Twenty years ago, when the concept was first mooted, many people hoped that community-based tourism and ecotourism could be the basis of a new relationship between visitors and their hosts. I believe there are three reasons these hopes have not been realized:

The first is that tourism, at its heart, is a form of consumption – and will remain so. We pay for an experience, not for a living relationship. Why else would the industry describe the communities we visit as ‘destinations’ or ‘products’?

Second: A commitment to “do less harm” has little meaning in a business that keeps on growing. On the contrary: Compound growth leads unavoidably to the occupation of untouched places. The catastrophic floods in Uttarakhand state last week, for example, which claimed 1,000 lives and obliterated a biodiversity hotspot filled with unique flowers, have been blamed on the overdevelopment of roads to carry tourists (along with too many hydro projects).

A third dilemma is that tourism, however green, can never bring about environmental and social justice on its own. If biodiversity and social justice are to thrive, all the economic and social actors in a bioregion need to collaborate – with its long-term health as their shared goal. A fragmented global industry – especially one whose major actors are rootless multinationals – can never be a means to that end.

These challenges may seem immense – and they are – but people and communities everywhere are learning, and adapting.
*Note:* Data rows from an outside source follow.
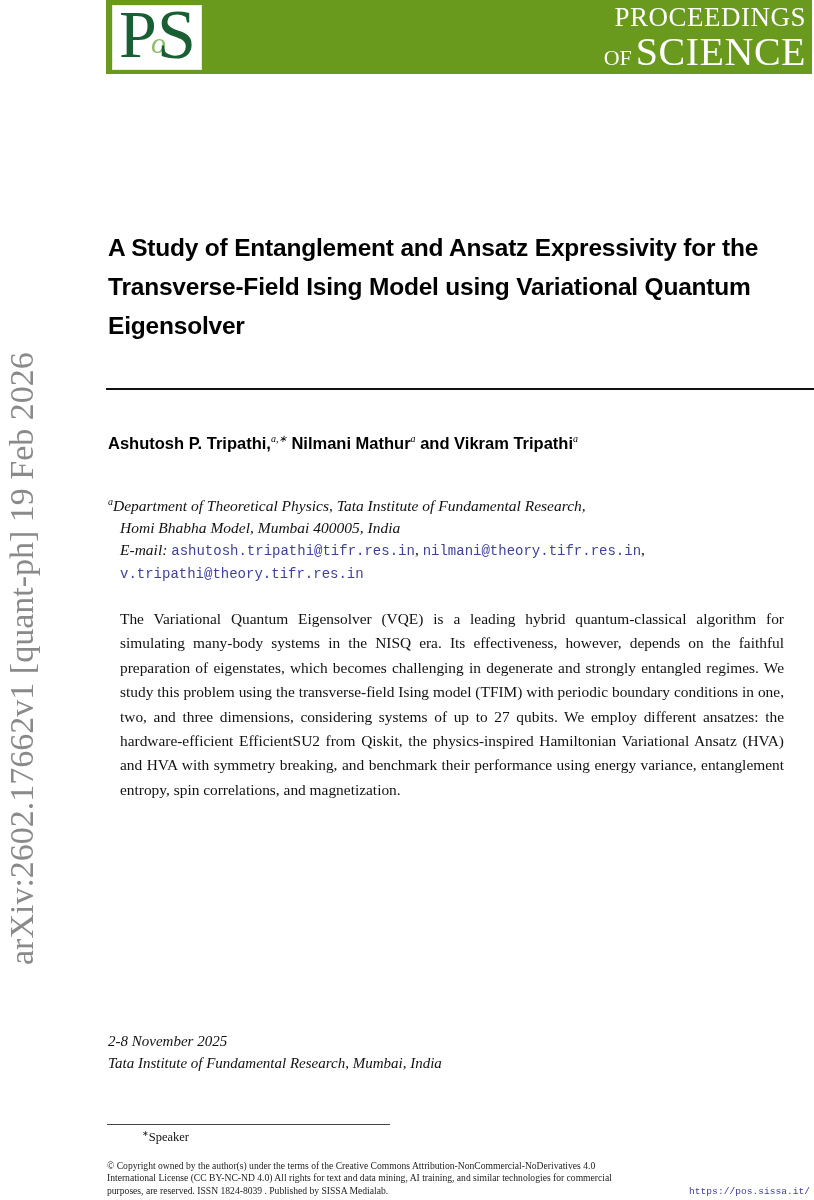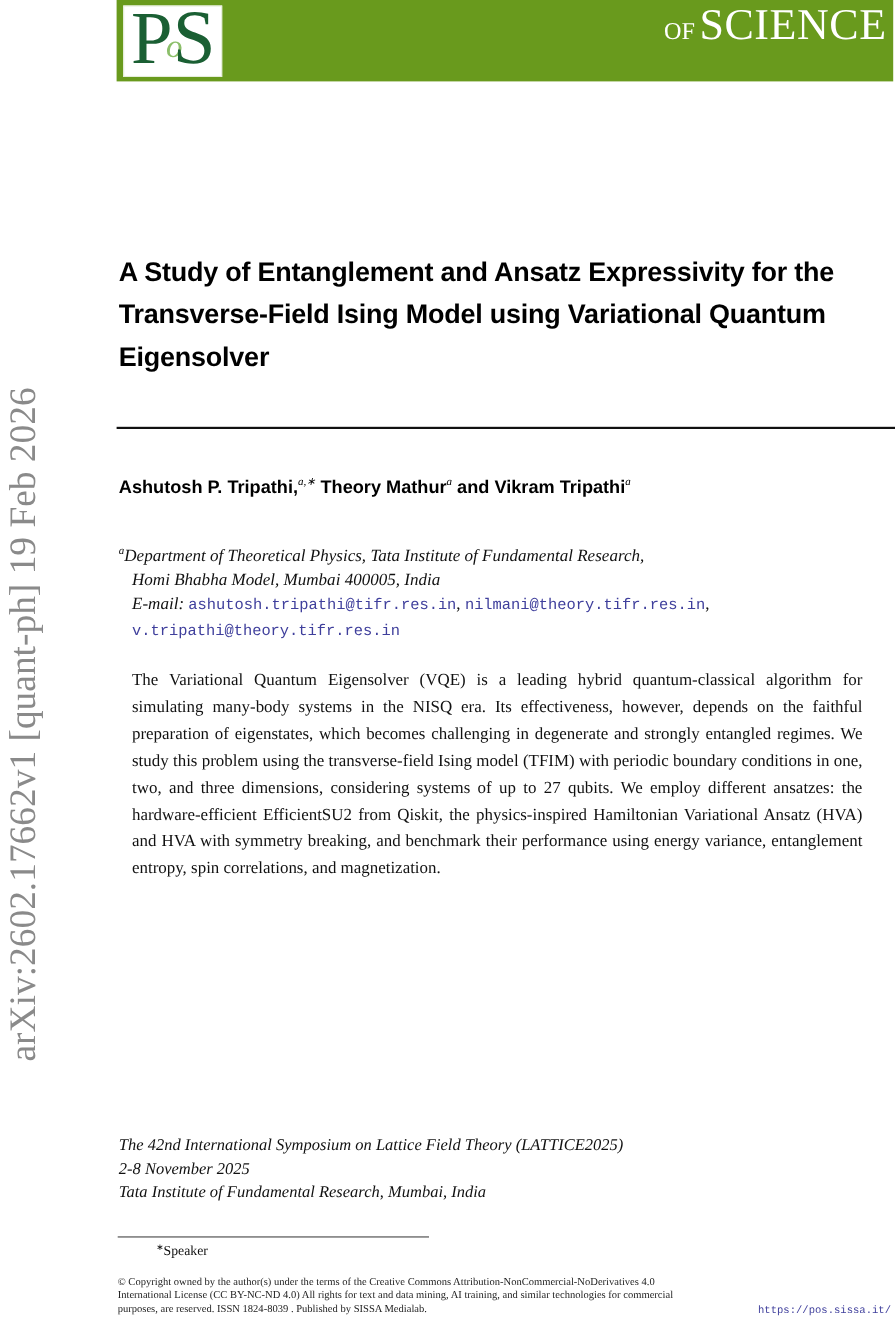--- a/index.html
+++ b/index.html
@@ -264,6 +264,7 @@
     <span class="logo-S">S</span>
   </div>
   <div class="banner-title">
+    <div class="banner-line1">PROCEEDINGS</div>
     <div class="banner-line2"><span class="of">OF</span><span>SCIENCE</span></div>
   </div>
 </div>

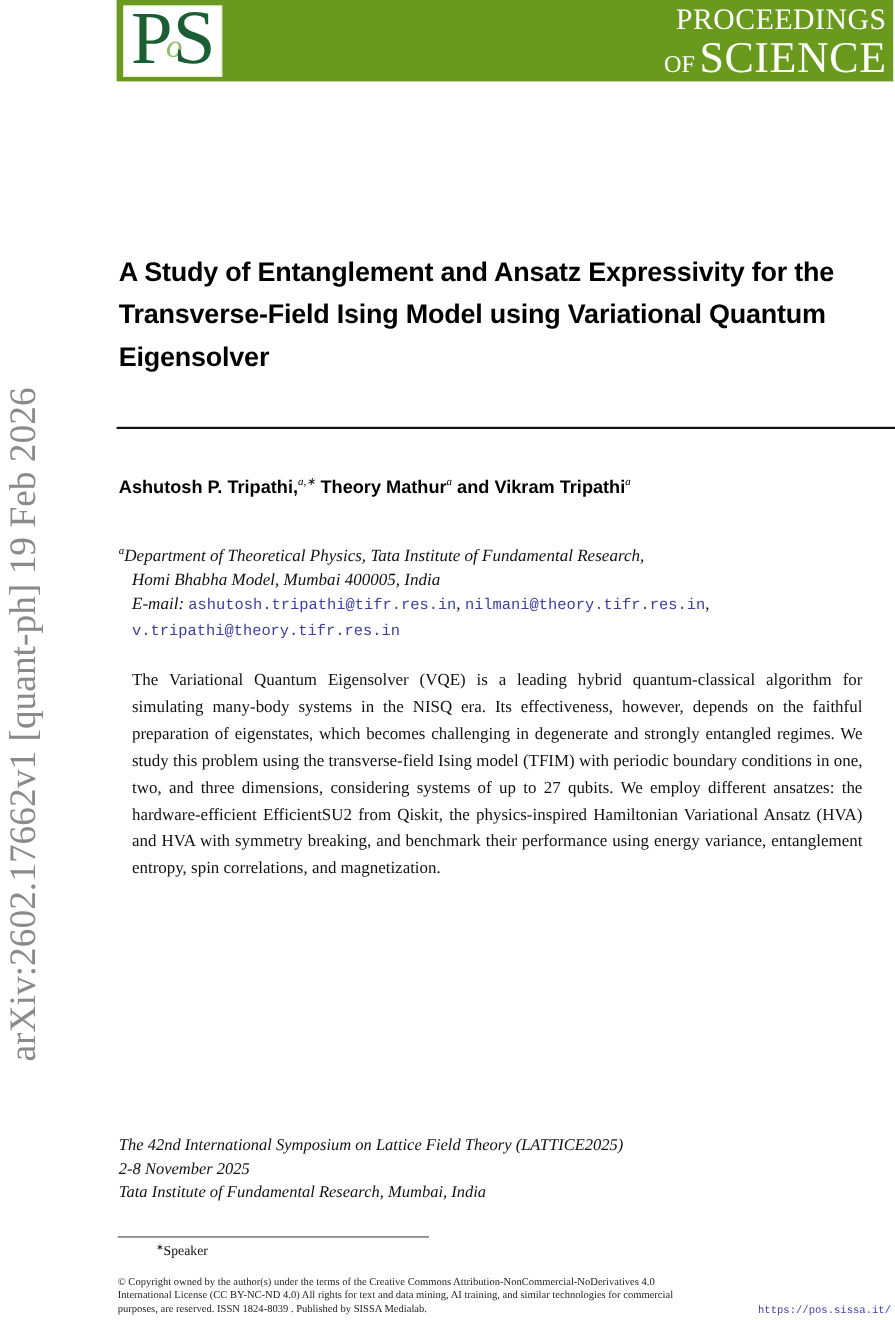--- a/index.html
+++ b/index.html
@@ -276,7 +276,7 @@
 
 <div class="authors">
   <span>Ashutosh P. Tripathi,</span><sup>a,∗</sup>
-  <span>Theory Mathur</span><sup>a</sup>
+  <span>Nilmani Mathur</span><sup>a</sup>
   <span>and</span>
   <span>Vikram Tripathi</span><sup>a</sup>
 </div>

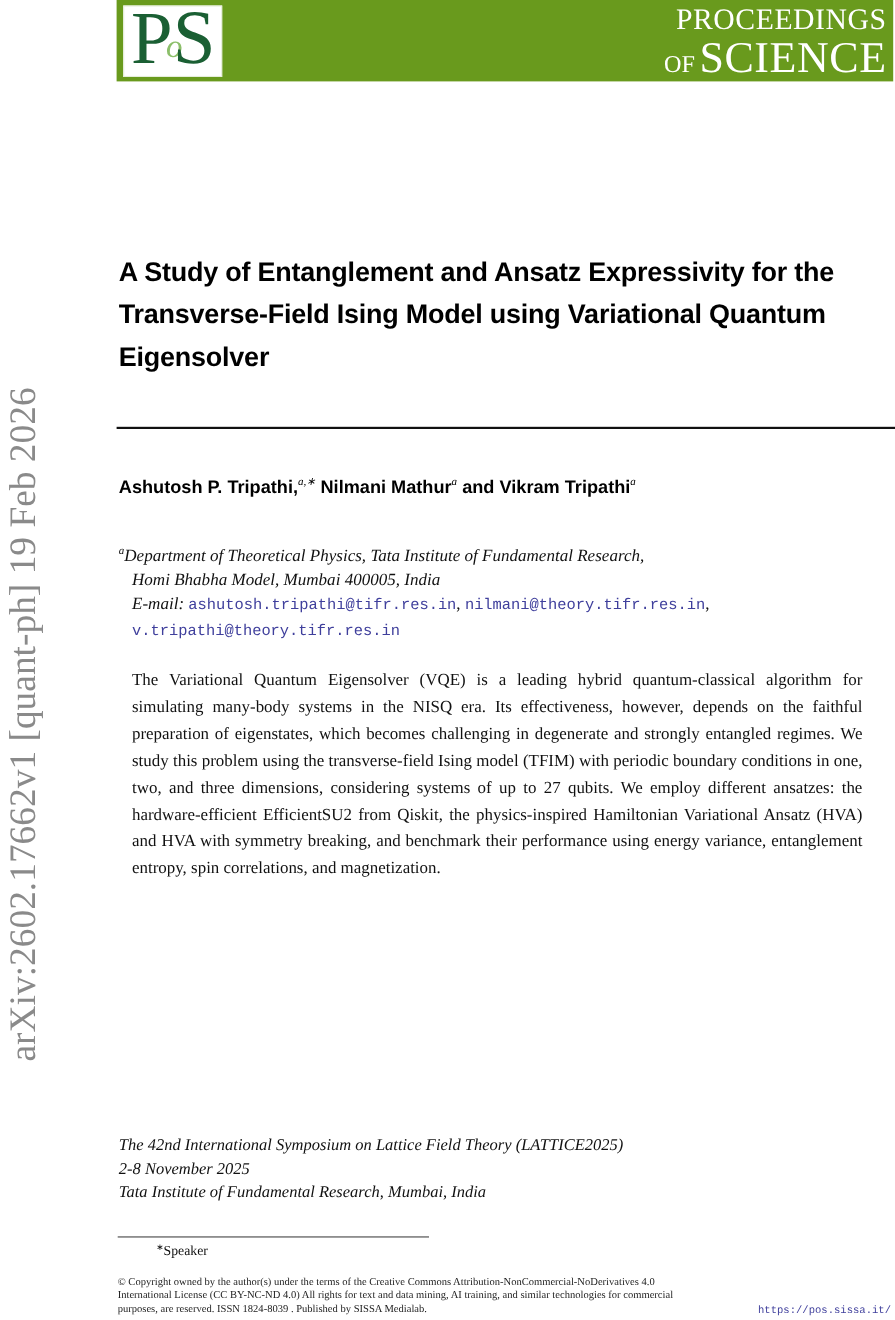--- a/index.html
+++ b/index.html
@@ -291,7 +291,6 @@
 <p class="abstract" style="margin:0;">The Variational Quantum Eigensolver (VQE) is a leading hybrid quantum-classical algorithm for simulating many-body systems in the NISQ era.  Its effectiveness, however, depends on the faithful preparation of eigenstates, which becomes challenging in degenerate and strongly entangled regimes.  We study this problem using the transverse-field Ising model (TFIM) with periodic boundary conditions in one, two, and three dimensions, considering systems of up to 27 qubits.  We employ different ansatzes:  the hardware-efficient EfficientSU2 from Qiskit, the physics-inspired Hamiltonian Variational Ansatz (HVA) and HVA with symmetry breaking, and benchmark their performance using energy variance, entanglement entropy, spin correlations, and magnetization.</p>
 
 <div class="conference">
-  <span>The 42nd International Symposium on Lattice Field Theory (LATTICE2025)</span>
   <span>2-8 November 2025</span>
   <span>Tata Institute of Fundamental Research, Mumbai, India</span>
 </div>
Among environmental and climate change activists, for example, a consensus is emerging that the time has come to move beyond the “do less harm” language of resilience, mitigation, and adaptation. There’s a widespread sense that, in all our projects and innovations, we need to commit to leave things better.
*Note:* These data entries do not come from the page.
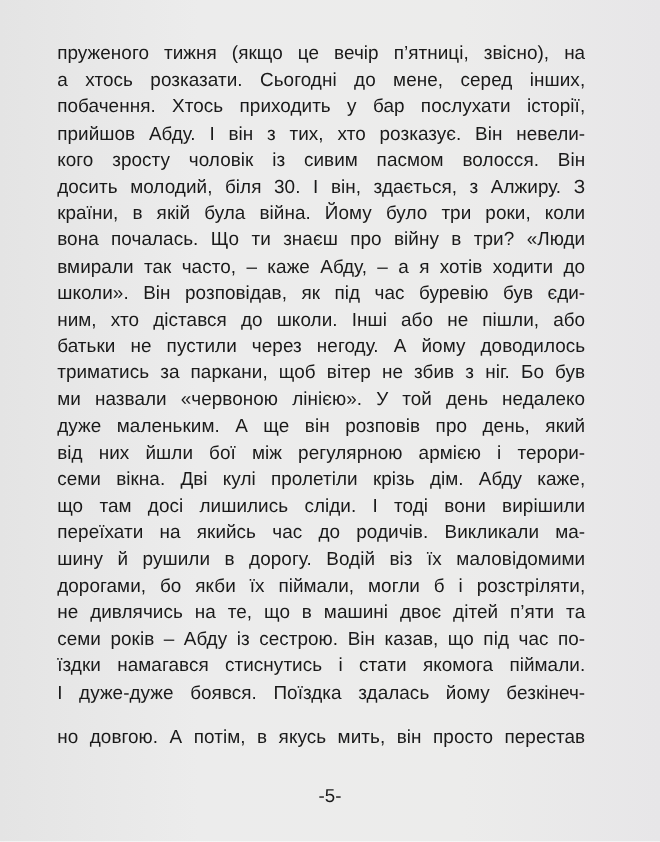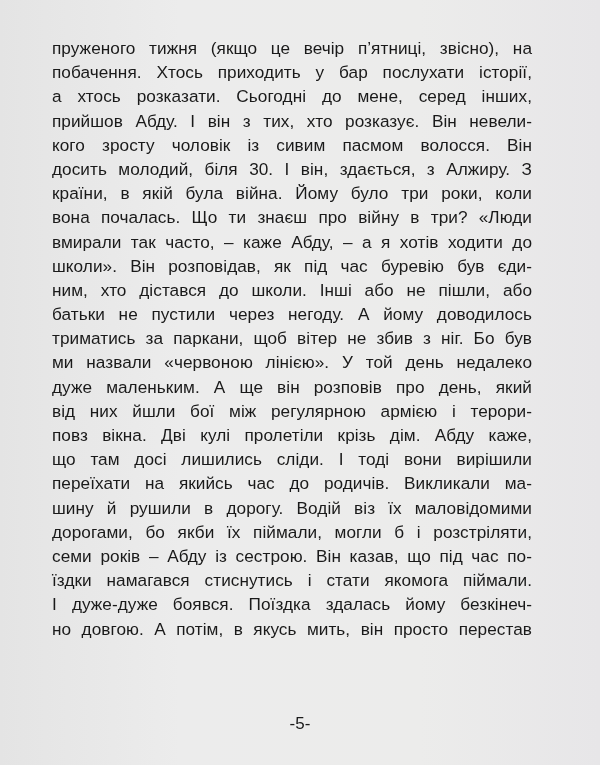--- a/index.html
+++ b/index.html
@@ -56,8 +56,8 @@
 <div class="page">
   <div class="body-text">
     <span class="line">пруженого тижня (якщо це вечір п’ятниці, звісно), на</span>
+    <span class="line">а хтось розказати. Сьогодні до мене, серед інших,</span>
     <span class="line">побачення. Хтось приходить у бар послухати історії,</span>
-    <span class="line">а хтось розказати. Сьогодні до мене, серед інших,</span>
     <span class="line">прийшов Абду. І він з тих, хто розказує. Він невели-</span>
     <span class="line">кого зросту чоловік із сивим пасмом волосся. Він</span>
     <span class="line">досить молодий, біля 30. І він, здається, з Алжиру. З</span>

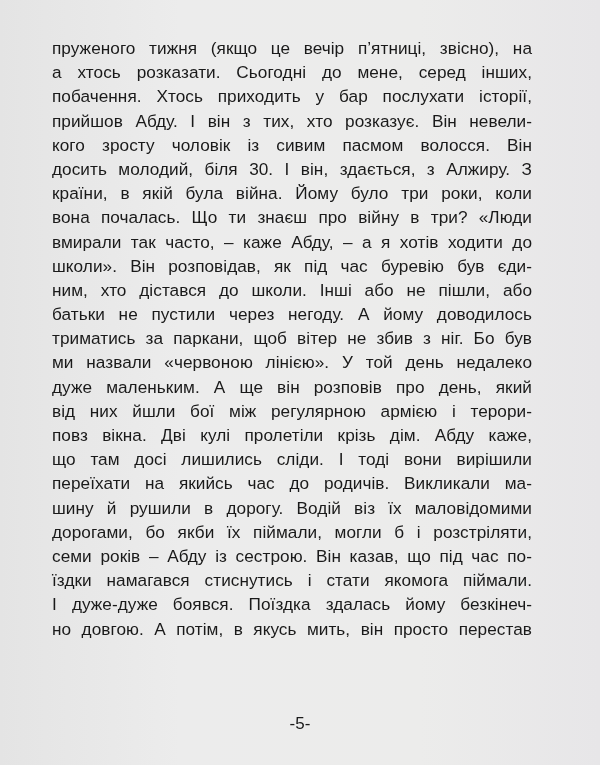--- a/index.html
+++ b/index.html
@@ -71,7 +71,7 @@
     <span class="line">ми назвали «червоною лінією». У той день недалеко</span>
     <span class="line">дуже маленьким. А ще він розповів про день, який</span>
     <span class="line">від них йшли бої між регулярною армією і терори-</span>
-    <span class="line">повз вікна. Дві кулі пролетіли крізь дім. Абду каже,</span>
+    <span class="line">семи вікна. Дві кулі пролетіли крізь дім. Абду каже,</span>
     <span class="line">що там досі лишились сліди. І тоді вони вирішили</span>
     <span class="line">переїхати на якийсь час до родичів. Викликали ма-</span>
     <span class="line">шину й рушили в дорогу. Водій віз їх маловідомими</span>

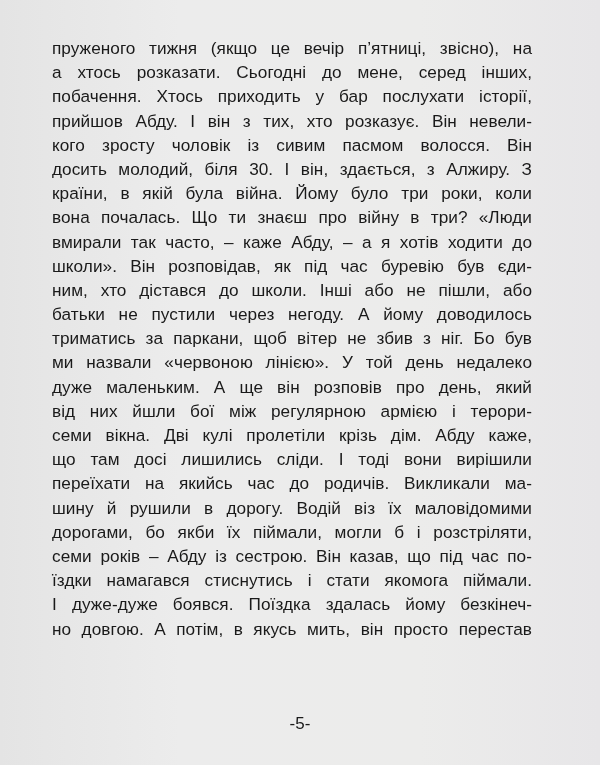--- a/index.html
+++ b/index.html
@@ -76,6 +76,7 @@
     <span class="line">переїхати на якийсь час до родичів. Викликали ма-</span>
     <span class="line">шину й рушили в дорогу. Водій віз їх маловідомими</span>
     <span class="line">дорогами, бо якби їх піймали, могли б і розстріляти,</span>
+    <span class="line">не дивлячись на те, що в машині двоє дітей п’яти та</span>
     <span class="line">семи років – Абду із сестрою. Він казав, що під час по-</span>
     <span class="line">їздки намагався стиснутись і стати якомога піймали.</span>
     <span class="line">І дуже-дуже боявся. Поїздка здалась йому безкінеч-</span>

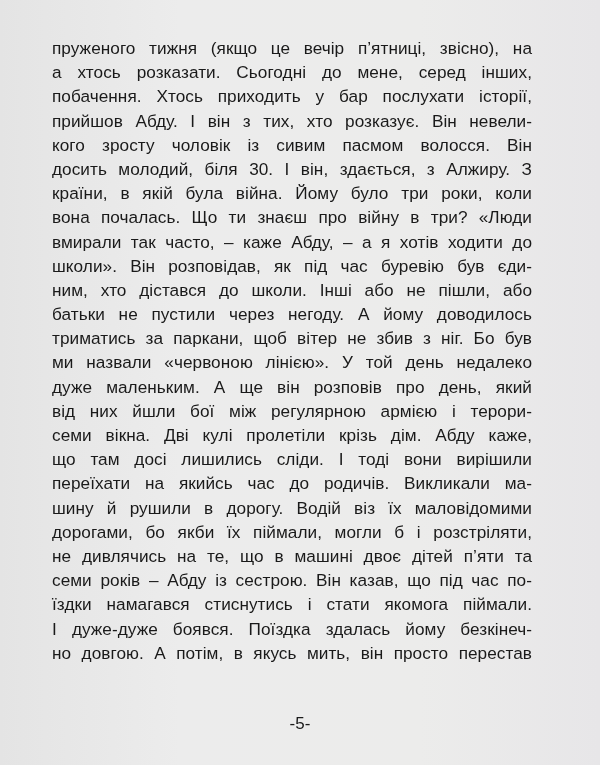--- a/index.html
+++ b/index.html
@@ -38,6 +38,7 @@
     }
     .line.last {
       text-align-last: justify;
+      margin-top: 16px;
     }
     .page-number {
       position: absolute;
In the travel ecosystem, too, the impressive growth of platforms such as WWOOF (it stands for World Wide Opportunities On Organic Farms), HelpX, and the francophone Mission Culture & Communauté is evidence that many young people want to contribute physically to the growth of organic farming. These sites list organic farms, ranches, and lodges that invite volunteer helpers to stay with them and work in exchange for food and accommodation.WWOOF, which is attracting 100,000 new members a year, represents 14,000 farms in more than 50 countries. The network is beginning to organise itself along what I choose to perceive as bioregional lines: In Sweden, there are plans to have a WWOOF representative in each of the country’s 25 regions by the end of the year.

Elsewhere, elders from the worlds of government and business are discarding their suits to go on learning visits that expose them to the profound value of local wisdom and traditional knowledge. European citizens are taking up Fair Trade Walking to accelerate the adoption of more equitable trading relationships between the rich North and the long-exploited South. Ecomuseums are being established in Ecuador, France, China, and Slovenia.

In these and many other small but significant ways, travel platforms and projects are emerging that exemplify a new narrative of living relationships, of reciprocity, of connectedness.